## What this task involves
State the number of lines in the following data that contain the string "none", and nothing else.
Provided data section start
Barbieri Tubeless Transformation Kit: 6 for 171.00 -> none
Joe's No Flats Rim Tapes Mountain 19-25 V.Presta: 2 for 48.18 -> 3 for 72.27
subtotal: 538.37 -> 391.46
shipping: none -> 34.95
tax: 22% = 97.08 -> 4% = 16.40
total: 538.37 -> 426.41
Provided data section end
## Answer box
2